Uno degli errori più comuni e' quello di usare la doppia negazione anche in inglese: se in italiano diciamo non ho fatto nulla, e' sbagliato dire poi I havent done nothing, in inglese non c'è la doppia negazione (come in latino) e quindi dovremmo dire I havent done anything e cosi' via correggendo frasi sbagliate tipo I didnt see nobody. Quando poi si e' alle prime armi, e' normale non conoscere tanti vocaboli e allora ci sono due vie: quella di trovare vie trasverse per spiegare la parola o quella di inglesizzare una parola italiana, magari mettendo una e alla fine, pronunciandola in modo inglese e camuffandola: potreste anche indovinare, ma il più delle volte si inventano parole inesistenti o addirittura (con un po' di sfortuna) si può incappare in un falso amico (quelle parole che sono simili nelle due lingue ma che hanno significati totalmente differenti). Il mio consiglio e' sempre tentare la prima, lo dico perché come tanti ho provato la seconda alternativa e spesso ne son usciti davvero i mostri. Un esempio di falso amico e' eventually, che se in italiano richiama molto la parola eventualmente del tipo "e poi eventualmente potremmo andare al cinema", in inglese significa semplicemente "infine", "alla fine". Eventualmente si traduce con "in case". I falsi amici!

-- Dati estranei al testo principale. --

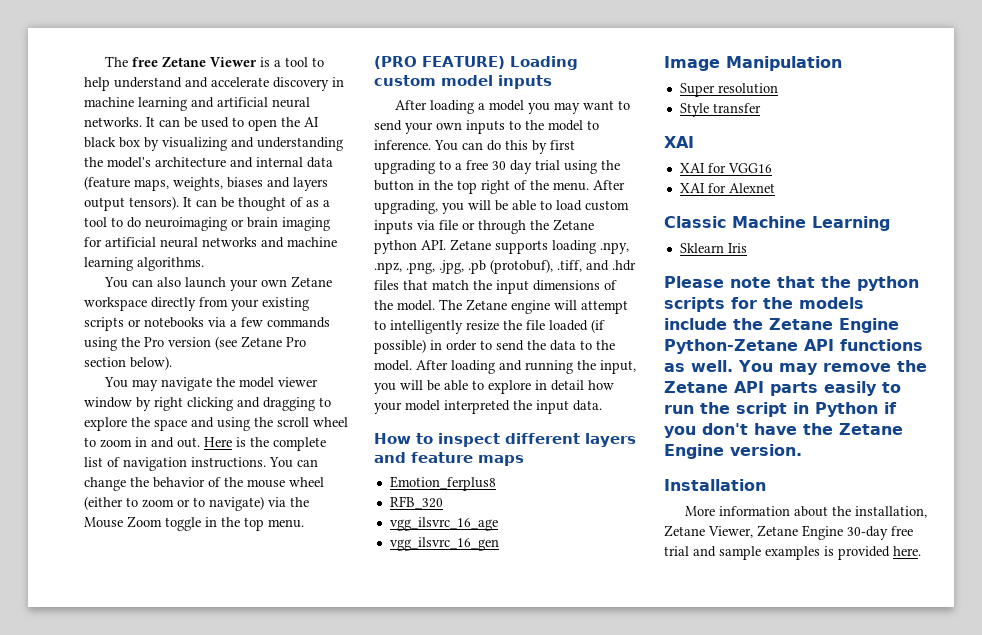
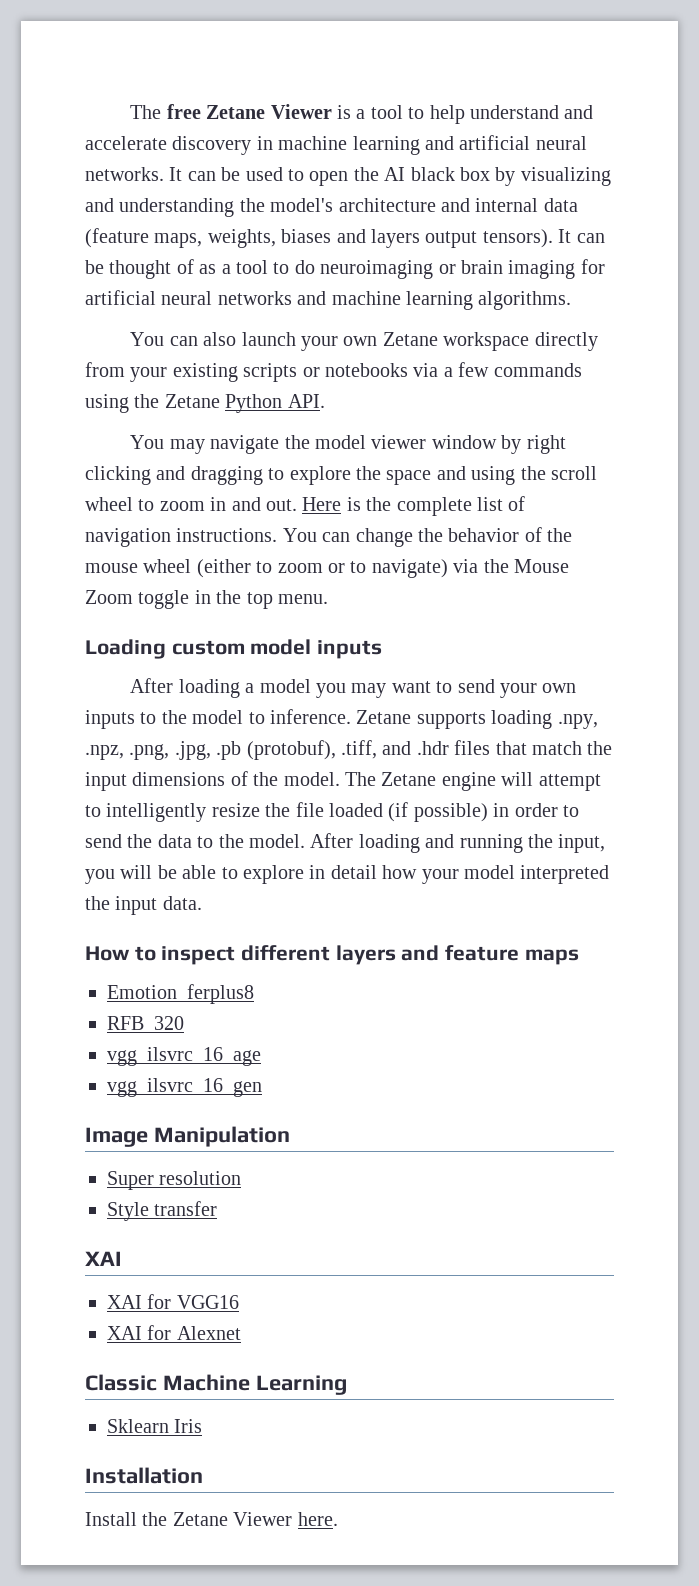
[144,336,306,350] [84,356,172,370] Pro version (see Zetane Pro section below). -> [164,394,325,413] Zetane Python API.
[374,56,505,69] (PRO FEATURE) -> (328, 599) none
[434,140,575,154] [374,160,620,174] [374,180,625,194] [374,200,629,214] [374,219,594,234] [374,240,446,254] You can do this by first upgrading to a free 30 day trial using the button in the top right of the menu. After upgrading, you will be able to load custom inputs via file or through the Zetane python API. -> (351, 716) none
[664,276,919,291] [664,297,864,312] [664,318,899,333] [664,339,923,354] [664,360,927,375] [664,381,901,396] [664,402,897,417] [664,423,903,438] [664,444,802,459] [664,479,766,491] [685,506,928,518] [664,525,913,540] [664,546,890,560] Please note that the python scripts for the models include the Zetane Engine Python-Zetane API functions as well. You may remove the Zetane API parts easily to run the script in Python if you don't have the Zetane Engine version. // Installation // More information about the installation, Zetane Viewer, Zetane Engine 30-day free trial and sample examples is provided -> [85,1467,203,1484] [85,1512,293,1526] Installation // Install the Zetane Viewer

L'uso sbagliato di parole poi può portare anche a problemi lavorativi, magari sciocchi, magari più gravi. Ad esempio, in italiano utilizziamo la parola ultimo in diverse situazioni mentre in inglese si usa last e latest. Quando durante i primi mesi di lavoro a Dublino inviai la mail con l'ultima (usando last) versione di un certo protocollo che avevo aggiornato, alcune persone andarono in panico, perché di quel protocollo erano previste altre versioni. Avrei dovuto usare latest, quindi l'ultima nel senso la più recente e non ultima nel senso ultima, definitiva. Capite?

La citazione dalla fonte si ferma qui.